Hopefully simple question about DC power supplies

Hi,

I'm hoping that this is a simple question to answer. Although I'm not a technical ignoramus, I know very little about power or cabling, so I would like some advice with what I'm trying to do!

What I need is:

  • PORTABLE (i.e. non-mains) 5V DC power into 'Device A' and
  • PORTABLE (i.e. non-mains) 12V DC power into 'Device B'

What I have at my disposal (so far) is:

  • A mains adapter for 'Device A' that seems to output 5V at up-to 2A via a small-ish DC power jack (3mm outside diameter, I think)
  • A mains adapter (arriving in the post tomorrow) for 'Device B' that should output 12V at up-to 500mA via a suitably-sized DC power jack
  • A 'rechargeable laptop battery pack', that can output 12V DC via a number of different jacks, and 5V DC via a USB cable. (details here:
    formatting link

What I originally wanted to do was to power both devices from the 'rechargeable laptop battery pack'. But the only 5V output from that is via a USB cable, which will not fit the device that needs a 5V input.

I cannot use either of the mains adapters, so I need to get DC power from the 'rechargeable laptop battery pack' (or some equivalent).

So what should I do?

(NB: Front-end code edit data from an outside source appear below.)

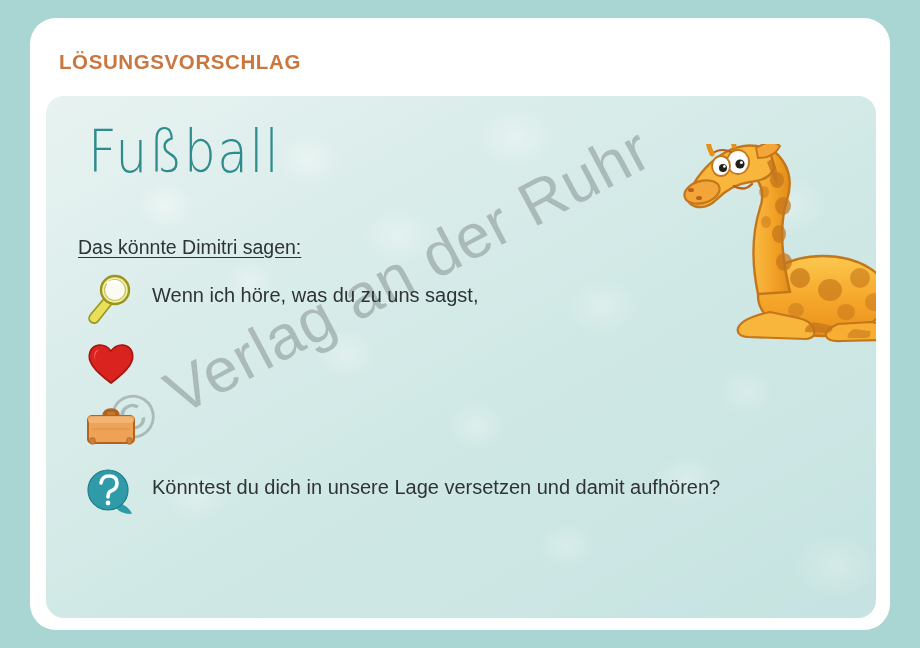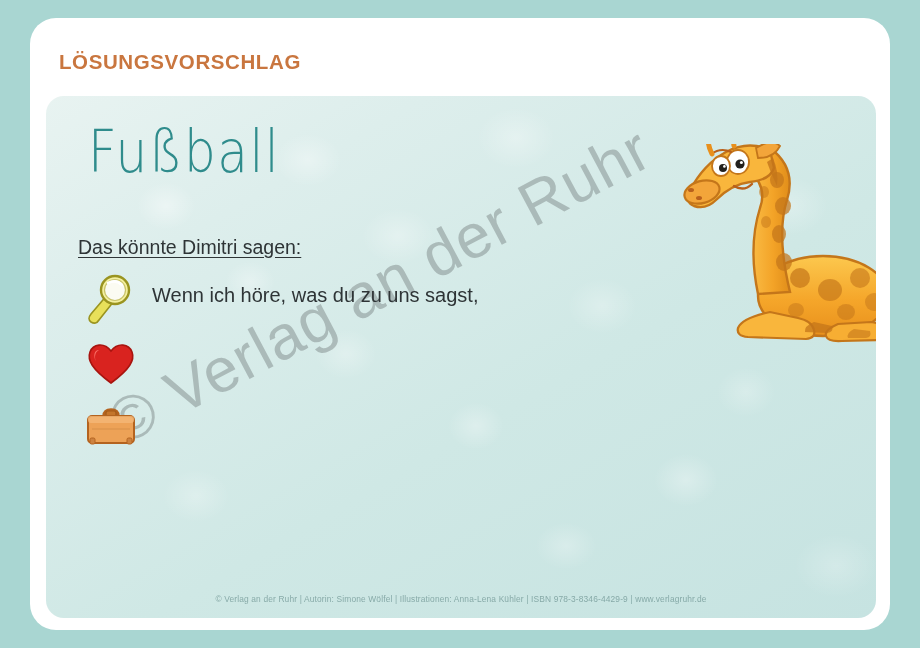--- a/index.html
+++ b/index.html
@@ -289,6 +289,18 @@
           </div>
         </div>
 
+        <div class="row">
+          <div class="row-icon">
+            <svg viewBox="0 0 58 50" width="58" height="50" xmlns="http://www.w3.org/2000/svg">
+              <path d="M40 38 q8 4 10 10 q-11 0 -16 -6 z" fill="#2f9aa8"></path>
+              <circle cx="26" cy="24" r="20" fill="#2f9aa8"></circle>
+              <circle cx="26" cy="24" r="20" fill="none" stroke="#1e7b87" stroke-width="1.2"></circle>
+              <path d="M19 17 q1 -7 8 -7 q8 0 8 7 q0 6 -6 8 q-3 1 -3 6" fill="none" stroke="#ffffff" stroke-width="3.6" stroke-linecap="round"></path>
+              <circle cx="26" cy="37" r="2.4" fill="#ffffff"></circle>
+            </svg>
+          </div>
+          <div class="row-text">Könntest du dich in unsere Lage versetzen und damit aufhören?</div>
+        </div>
 
       </div>
 

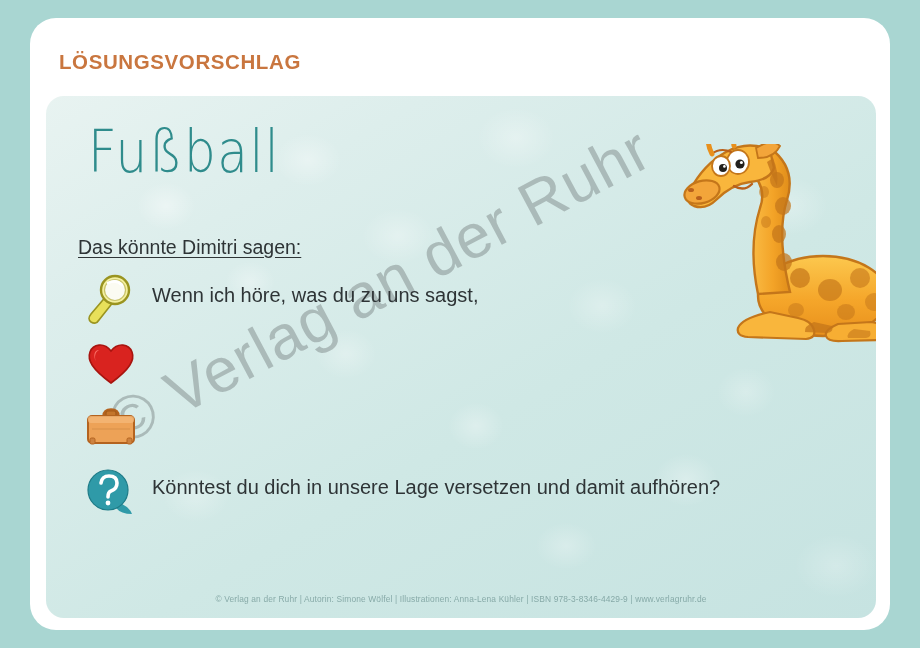--- a/index.html
+++ b/index.html
@@ -304,7 +304,6 @@
 
       </div>
 
-      <div id="credit">© Verlag an der Ruhr | Autorin: Simone Wölfel | Illustrationen: Anna-Lena Kühler | ISBN 978-3-8346-4429-9 | www.verlagruhr.de</div>
 
     </div>
   </div>

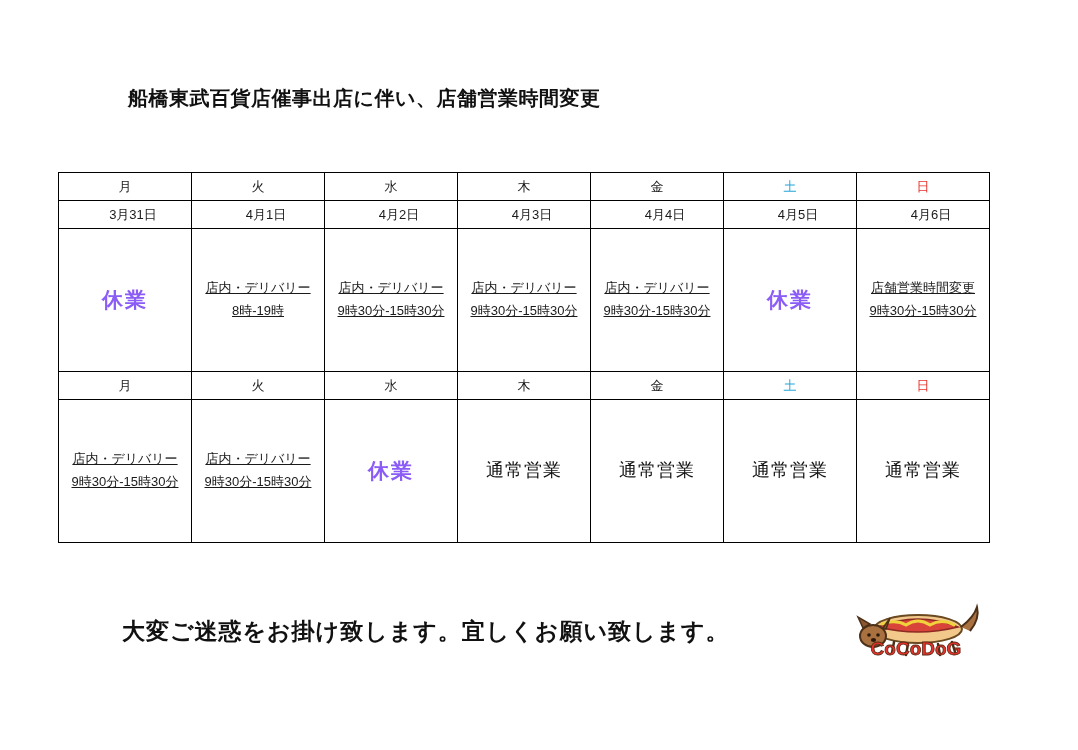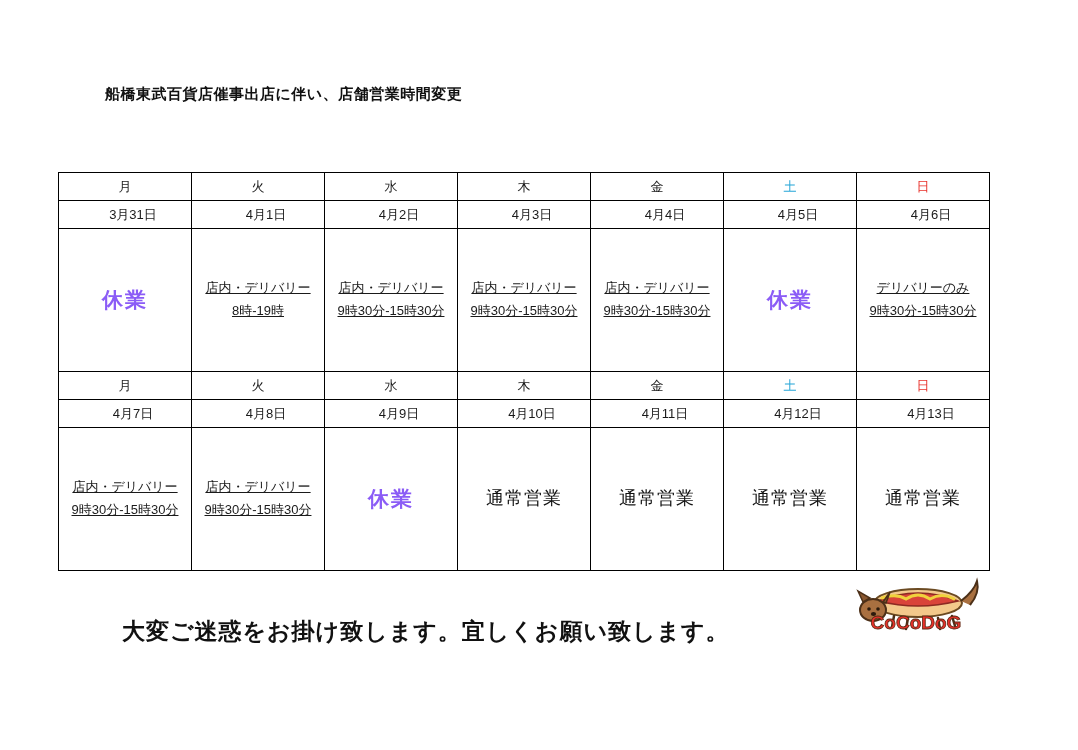--- a/index.html
+++ b/index.html
@@ -23,9 +23,9 @@
   }
   .title {
     position: absolute;
-    left: 105px;
+    left: 128px;
     top: 85px;
-    font-size: 15px;
+    font-size: 20px;
     font-weight: bold;
     letter-spacing: 0.5px;
     color: #111111;

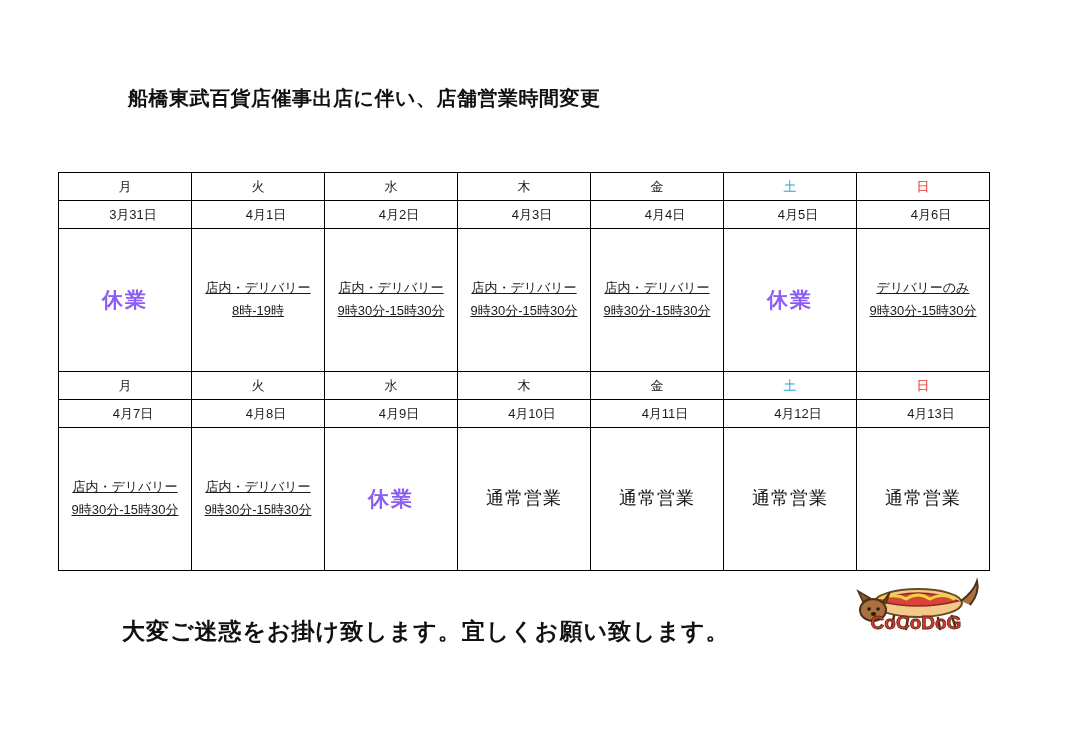--- a/index.html
+++ b/index.html
@@ -160,7 +160,7 @@
         </td>
         <td>
           <span class="detail">
-            <span>デリバリーのみ</span>
+            <span>店舗営業時間変更</span>
             <span class="line2">9時30分-15時30分</span>
           </span>
         </td>

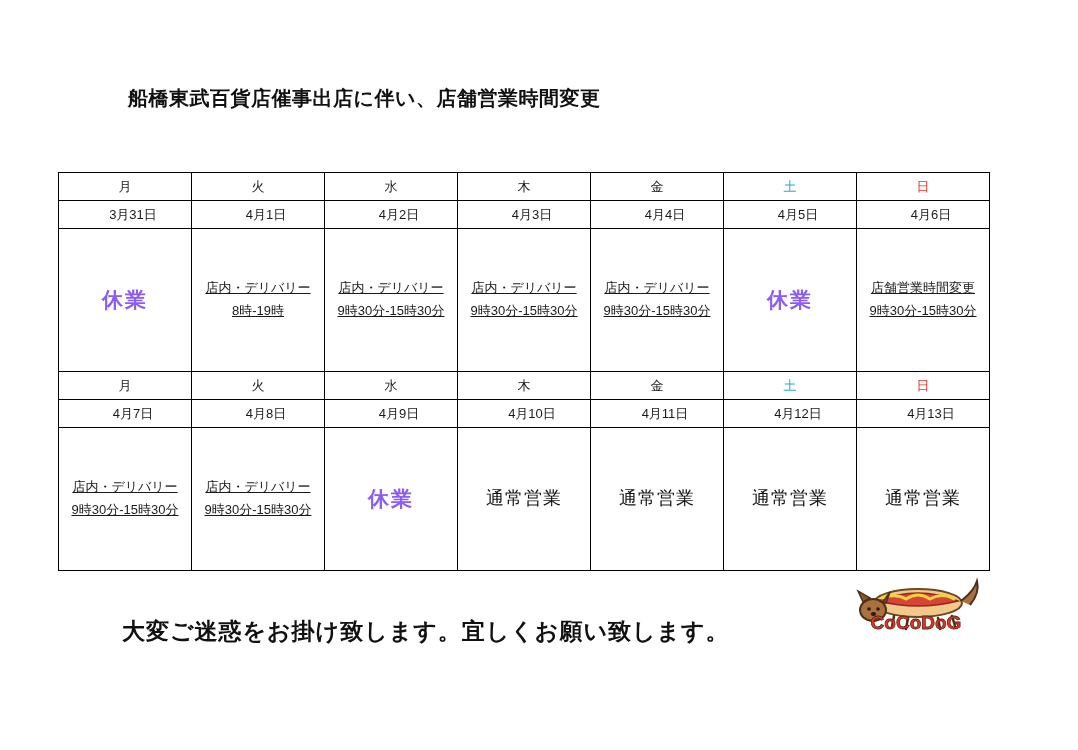--- a/index.html
+++ b/index.html
@@ -175,15 +175,6 @@
         <td><span class="sat">土</span></td>
         <td><span class="sun">日</span></td>
       </tr>
-      <tr class="row-date">
-        <td><span>4月7日</span></td>
-        <td><span>4月8日</span></td>
-        <td><span>4月9日</span></td>
-        <td><span>4月10日</span></td>
-        <td><span>4月11日</span></td>
-        <td><span>4月12日</span></td>
-        <td><span>4月13日</span></td>
-      </tr>
       <tr class="row-body">
         <td>
           <span class="detail">

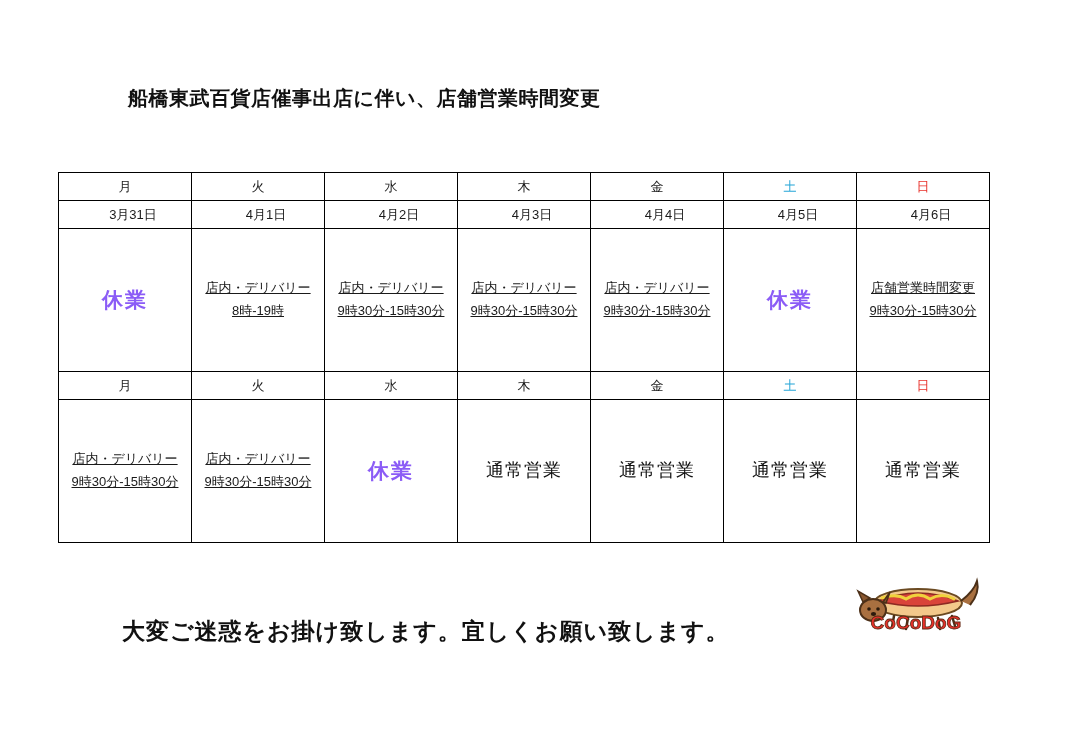--- a/index.html
+++ b/index.html
@@ -93,7 +93,7 @@
   .logo {
     position: absolute;
     left: 846px;
-    top: 577px;
+    top: 603px;
     width: 140px;
     height: 62px;
   }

I have a few ideas, but I'm not sure if they are any good:

(a) Could I somehow construct a USB-to-DC power jack for the 5V power? I'm not sure such a thing exists to buy, but how difficult would it be to construct?

(b) Could I split the 12V output to two destinations (1) 'Device B' directly; and (2) 'Device A' via some way of converting it to 5V? How would I do this?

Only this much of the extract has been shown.